Data entries:
━━━━━━━━━━━━━━━━━━━━

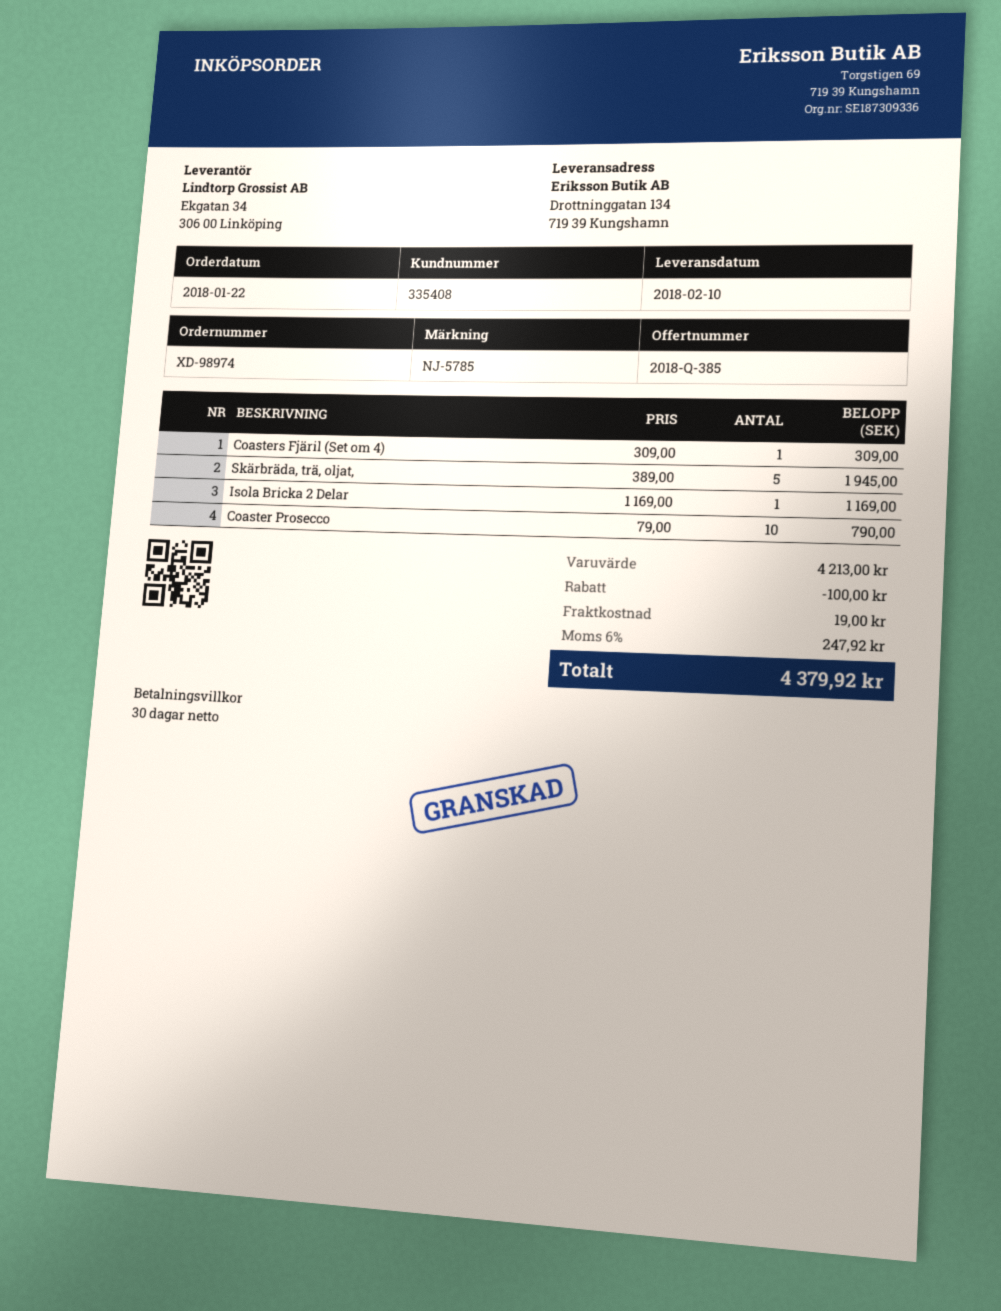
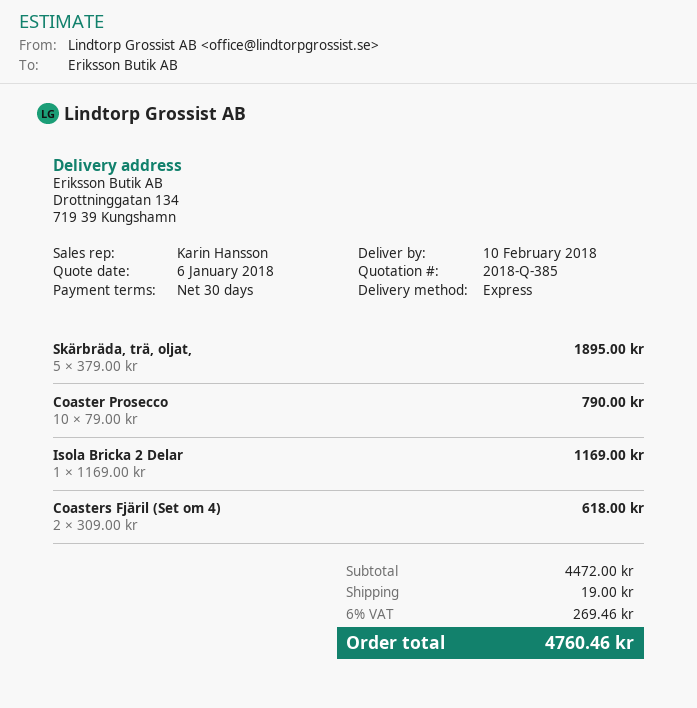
Coasters Fjäril (Set om 4): 1 x 309.00 = 309.00 -> 2 x 309.00 = 618.00
Skärbräda, trä, oljat,: 5 x 389.00 = 1945.00 -> 5 x 379.00 = 1895.00
subtotal: 4213.00 -> 4472.00
discount: 100.00 -> none
tax: 6% = 247.92 -> 6% = 269.46
total: 4379.92 -> 4760.46

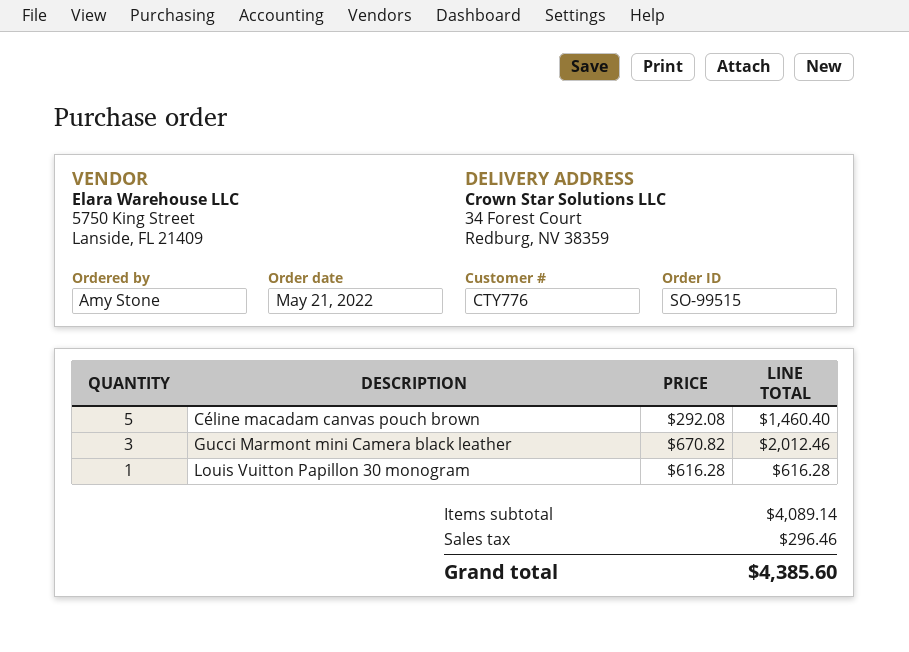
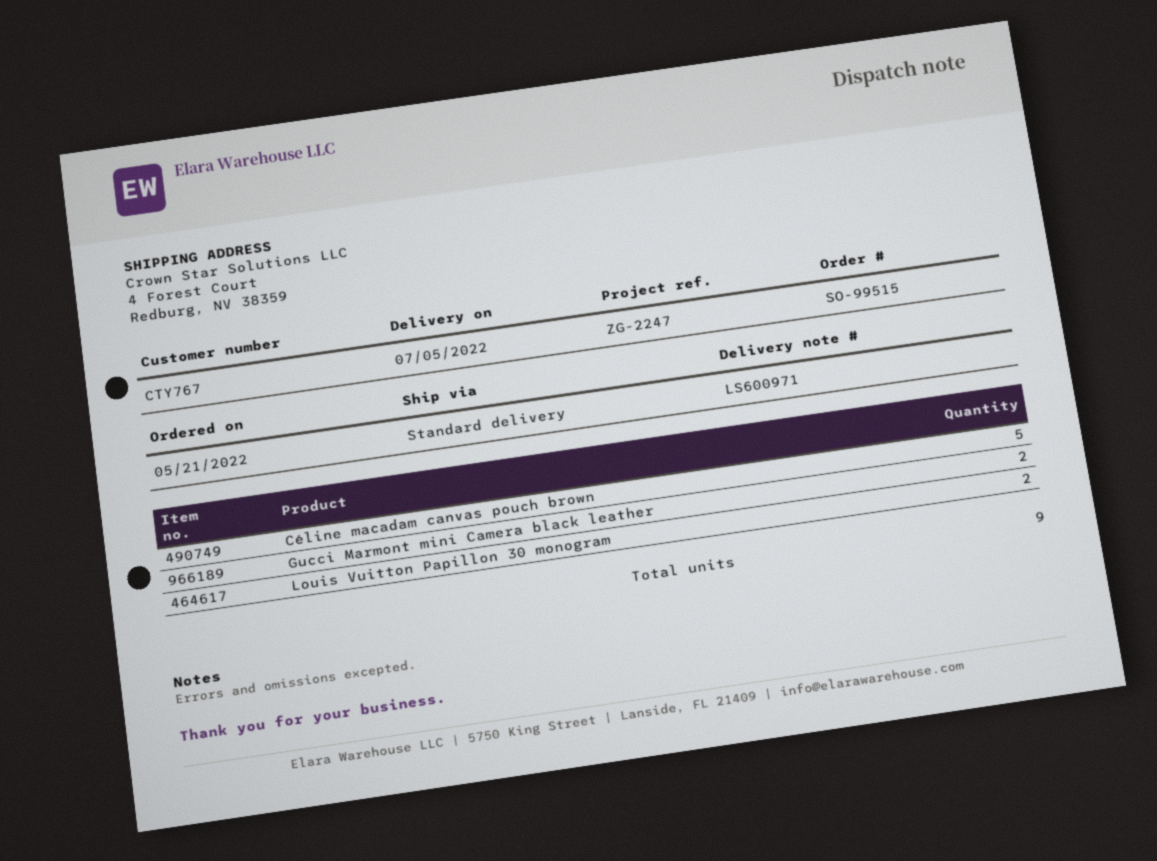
customer number: CTY776 -> CTY767
ship to: 34 Forest Court, Redburg, NV 38359 -> 4 Forest Court, Redburg, NV 38359
Gucci Marmont mini Camera black leather: 3 -> 2
Louis Vuitton Papillon 30 monogram: 1 -> 2

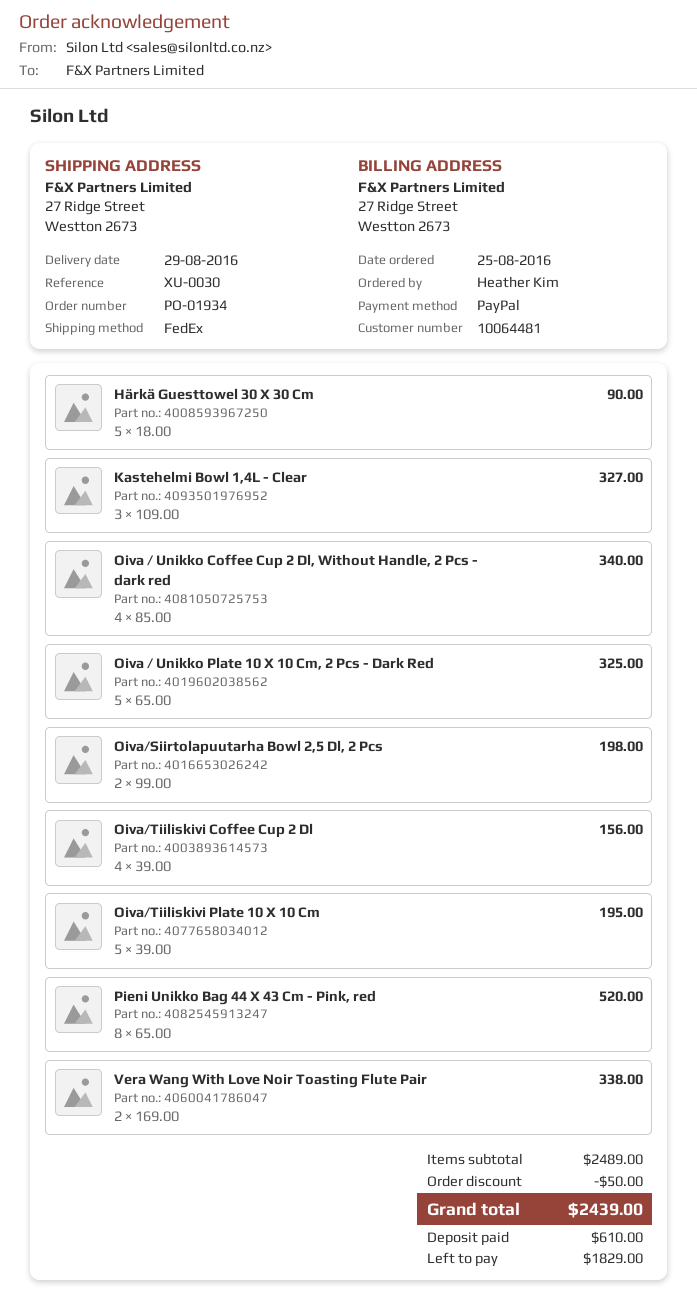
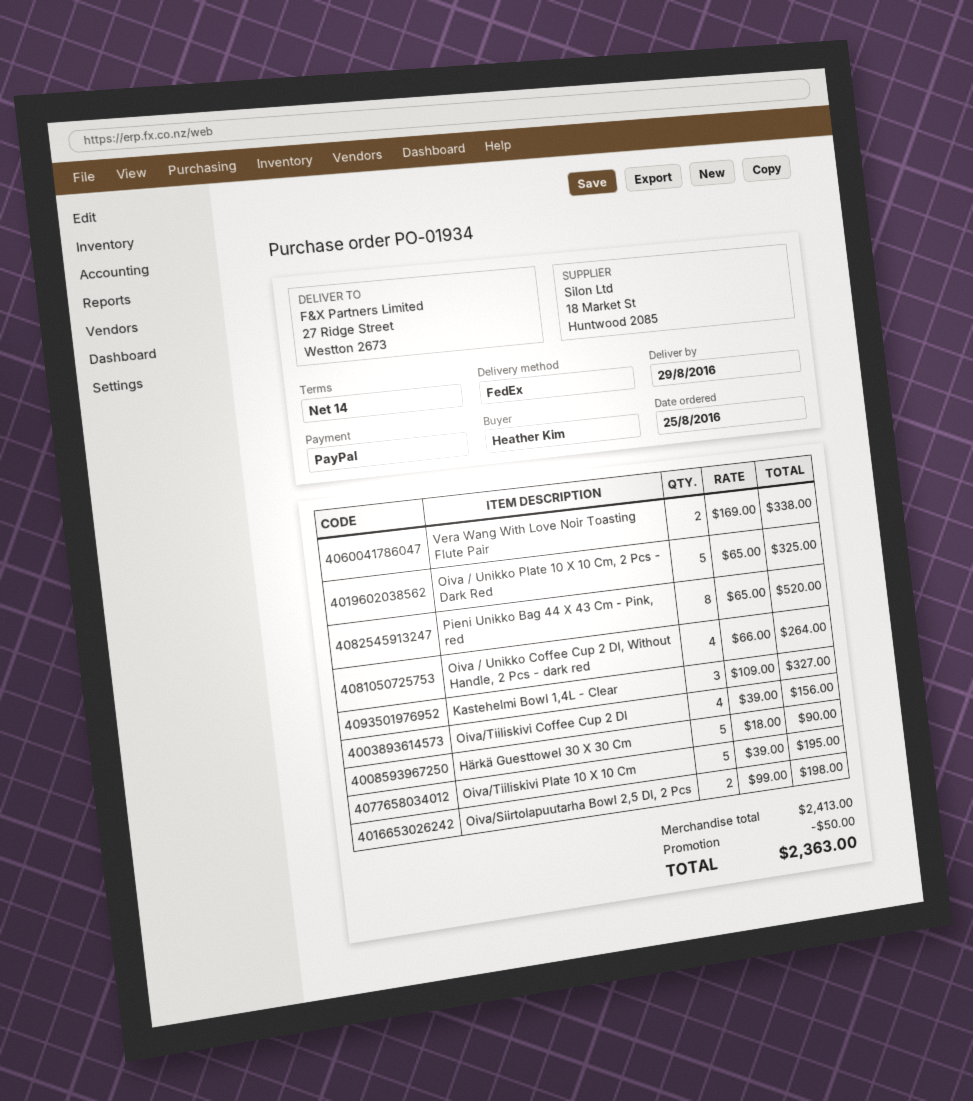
Oiva / Unikko Coffee Cup 2 Dl, Without Handle, 2 Pcs - dark red: 4 x 85.00 = 340.00 -> 4 x 66.00 = 264.00
subtotal: 2489.00 -> 2413.00
total: 2439.00 -> 2363.00

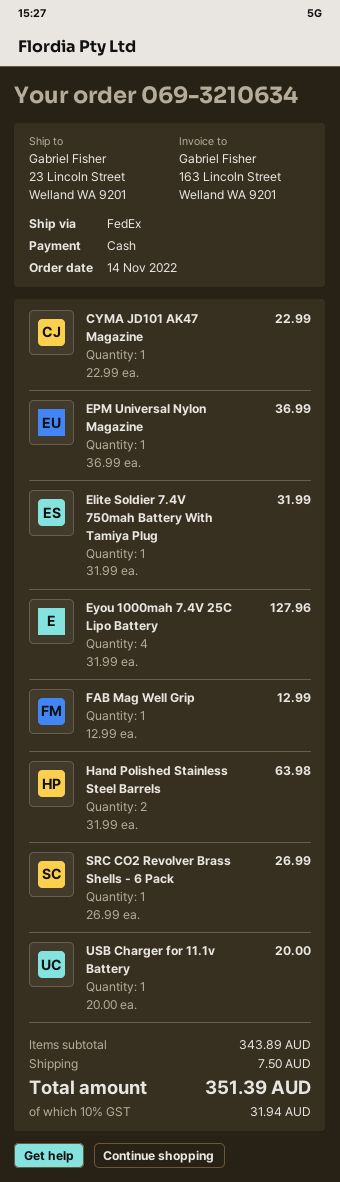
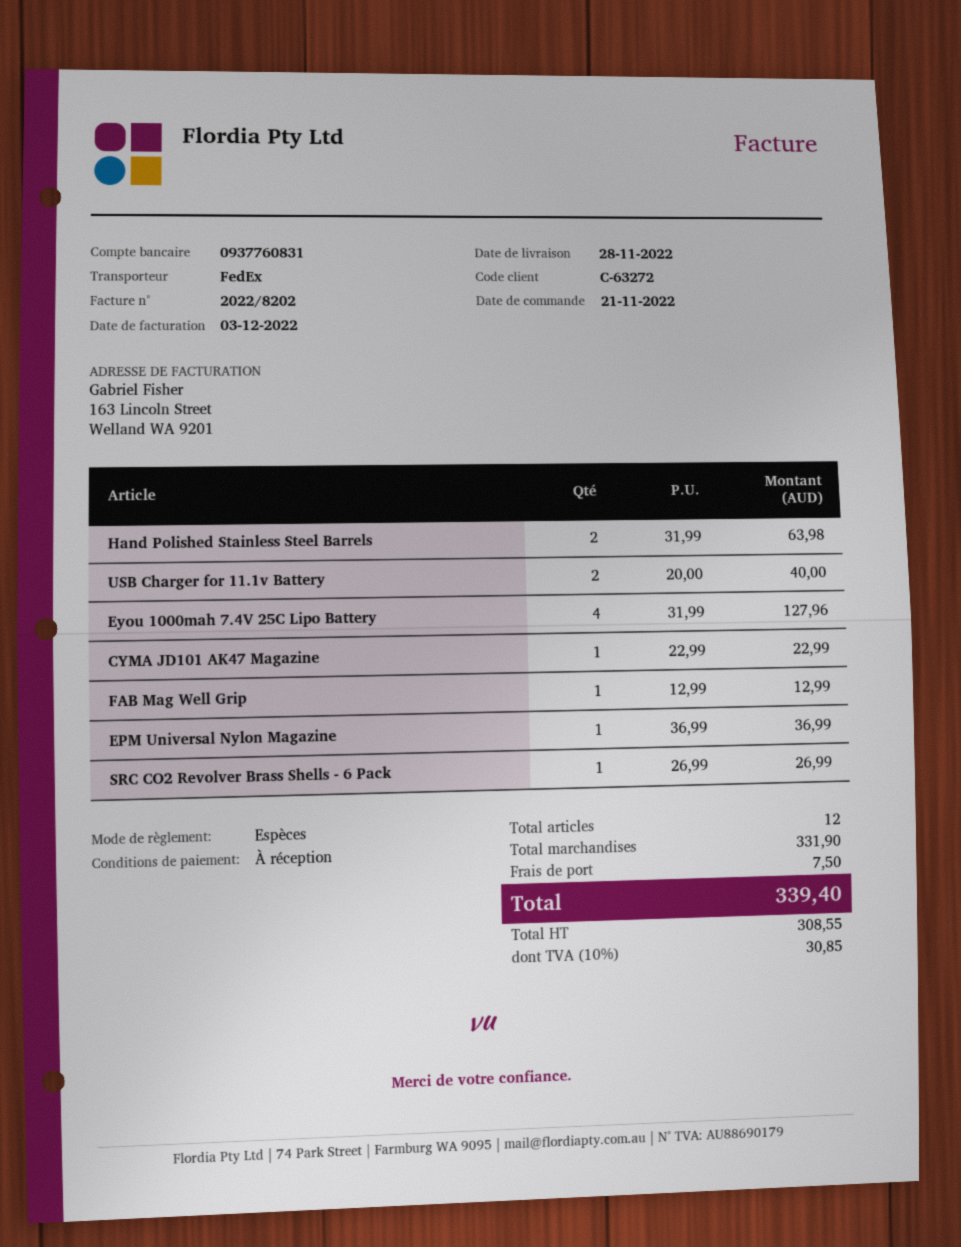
order date: 2022-11-14 -> 2022-11-21
Elite Soldier 7.4V 750mah Battery With Tamiya Plug: 1 x 31.99 = 31.99 -> none
USB Charger for 11.1v Battery: 1 x 20.00 = 20.00 -> 2 x 20.00 = 40.00
subtotal: 343.89 -> 331.90
tax: 10% = 31.94 -> 10% = 30.85
total: 351.39 -> 339.40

━━━━━━━━━━━━━━━━━━━━

> **Problem to work on**: Take every line from the data that includes the word "subtotal".

> **Exercise output**:
subtotal: 4213.00 -> 4472.00
subtotal: 2489.00 -> 2413.00
subtotal: 343.89 -> 331.90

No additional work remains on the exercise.